If you ordered the DVD and like it please leave your comments here so others will know it is worth what I am asking. I am sure there are some out there that are leary.
Also if you want leave some iTrader feedback so it is easier for other to see that these are good DVD's.

I wanna thank everyone for the kind remarks so far and ya'll shoot straight.


----------



## illbowhunter (Mar 18, 2005)

I think it was a great video and wish I could find one like it for solo cam bows. 

Where did you get the holders that held the bow on the bow press. I have been using large rubberbands but liked the looks of your cinch cords. Looks like it would be easier to work with.


----------



## NVCUT (Mar 29, 2008)

*Dvd*

Just put in my order - I really need it - Thanks in advance


----------



## bbaumer (Jul 19, 2005)

Hoyt Thompson said:


> ...
> 
> As for meausring strings i use the two hooks from my hanging scale one at the top and one at the bottom to stretch and measure. All in all you can use any thing you have but the closer to 1/4" peg to mount them on the better your measurments will be.


So what you are saying is the length should include the loops and be the overall very outside tip to outside tip of the loops while on 1/4" pegs?

Also, is this with keeping the same number of twists in-tact that were on the bow - i.e. do not untwist the string or allow it to untwist when you measure?

Thanks.


----------



## Hoyt Thompson (May 7, 2007)

I have attched a link to a PDF that has the AMO measureing standard. Most string makers use this but the measure finshed lengths and not untwisted lengths. This will give an idea on how to measure your strings.

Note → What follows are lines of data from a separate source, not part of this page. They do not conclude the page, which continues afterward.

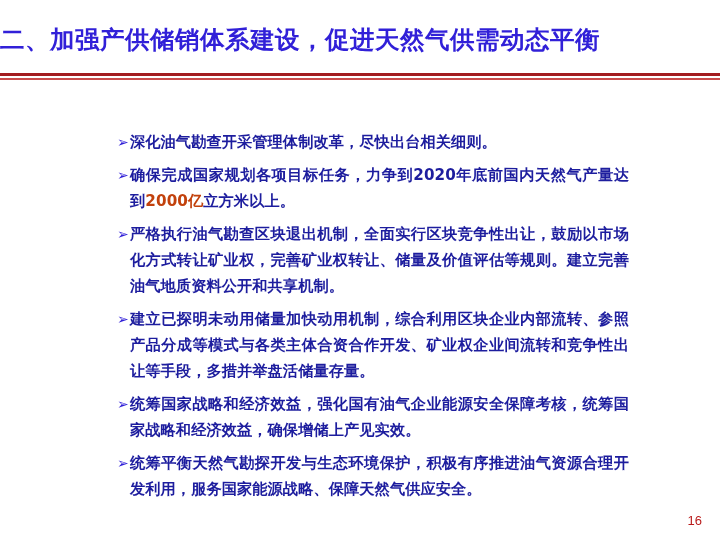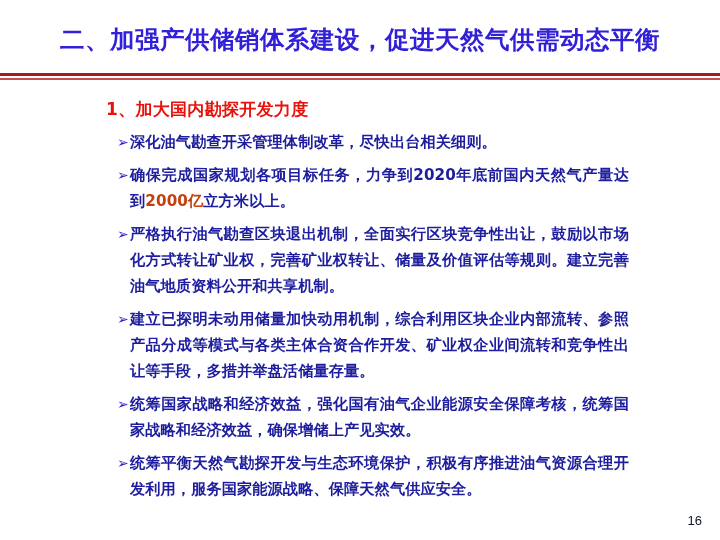"二、加强产供储销体系建设，促进天然气供需动态平衡" .slide-title { text-align: center -> left }
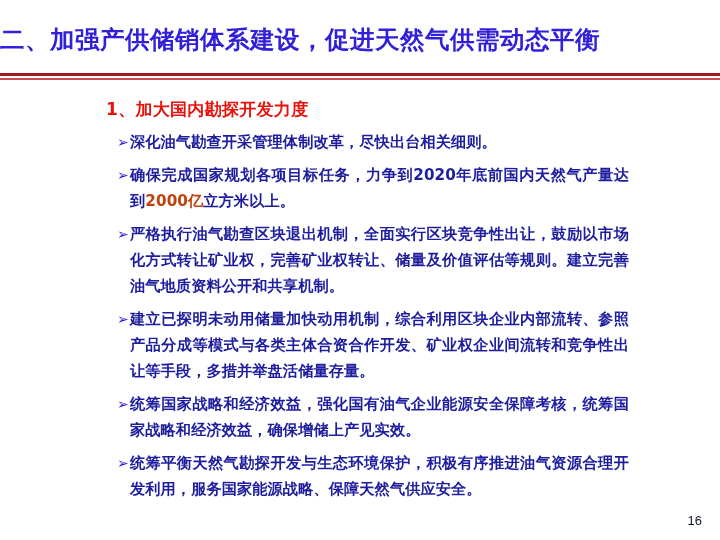"1、加大国内勘探开发力度" div.section-heading { html: <div>1、加大国内勘探开发力度</div> -> none }
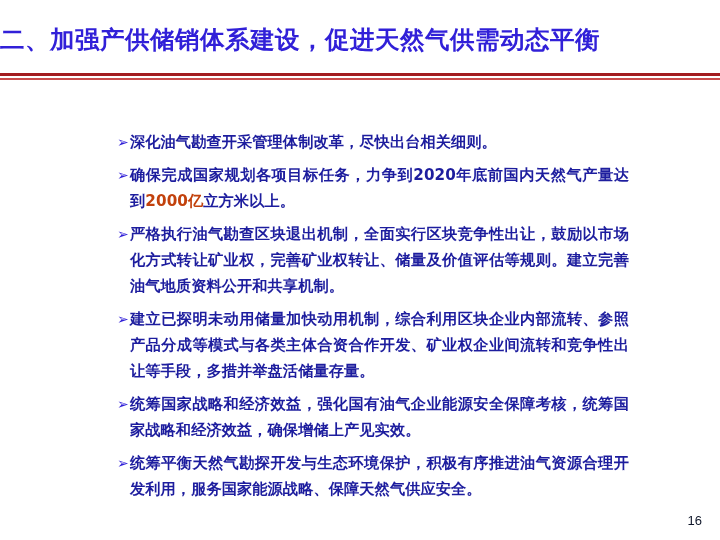"16" .page-number { color: #0f172a -> #b91c1c }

http://archerysearch.com/publications/AmoStandards.pdf


----------



## Hoyt Thompson (May 7, 2007)

I shipped all orders placed before midnight last night, this morning.
I have more ready to ship.
Get'em while they are hot!


----------



## Hoyt Thompson (May 7, 2007)

*ProShop Packs!!!*

I thought that maybe some of the proshops that have purchased my DVD would like to retail them at their location.
If you are interested in a discounted mutiple order please email me at [email protected]
This way when you sell a new bow with a Hybrid cam such as Hoyt or PSE and the list goes on you can swing them on a DVD if they are the "do it yourselfers".


----------



## tpoof (Dec 18, 2005)

over 2 weeks and waiting....


----------



## tpoof (Dec 18, 2005)

spoke too soon. 
It just came in this afternoon!

I love it when that happens...


----------



## Hoyt Thompson (May 7, 2007)

*I got Bookoos of Money orders today!!!*

And checks and good old cash!!!!

The follow cities will be shipped a Dvd tomorrow or Saturday.

Orrtanna, PA
Big Stone City,SD
Pearson, IA
Beaver, OH
Waynesville, OH
Cherokee, IA
Greeneville, NC
Viroqua, WI

Except for the checks which will ship next week to wait and make sure they clear.


----------



## Hoyt Thompson (May 7, 2007)

Bump for the night.
Have about 30 discs ready to go and more supplies on the way.
Should not be a long wait on anyones orders.


----------



## spiralcamer (Apr 26, 2004)

I ordered one of your DVD's buy check from Orrtanna Pa. I have a question. Are other hybrid cams tuned the same as Hoyts? As an example Pearsons Hurricane. Thanks


----------



## Hoyt Thompson (May 7, 2007)

spiralcamer said:


> I ordered one of your DVD's buy check from Orrtanna Pa. I have a question. Are other hybrid cams tuned the same as Hoyts? As an example Pearsons Hurricane. Thanks


I have tuned many hybrid cams using this method. Just stick to the 5 targets I describe in the video.
As ALWAYS, when tuning a bow there are no rules, you will have to do what it takes to get the bow to shoot well for you.
I have had a few questions already on different Hybrid cams and the one suggestion I give them that gets them back on path is tuning to the 5 targets I describe in the video.
DW,DL, draw stops, tiller measurement, and BH. Those are the 5 keys to tuning a hybrid cam.


----------



## Hoyt Thompson (May 7, 2007)

Good Morning ArcheryTalk!
I am on my way to the PO to ship out all orders placed between Wednesday and Friday night at midnight.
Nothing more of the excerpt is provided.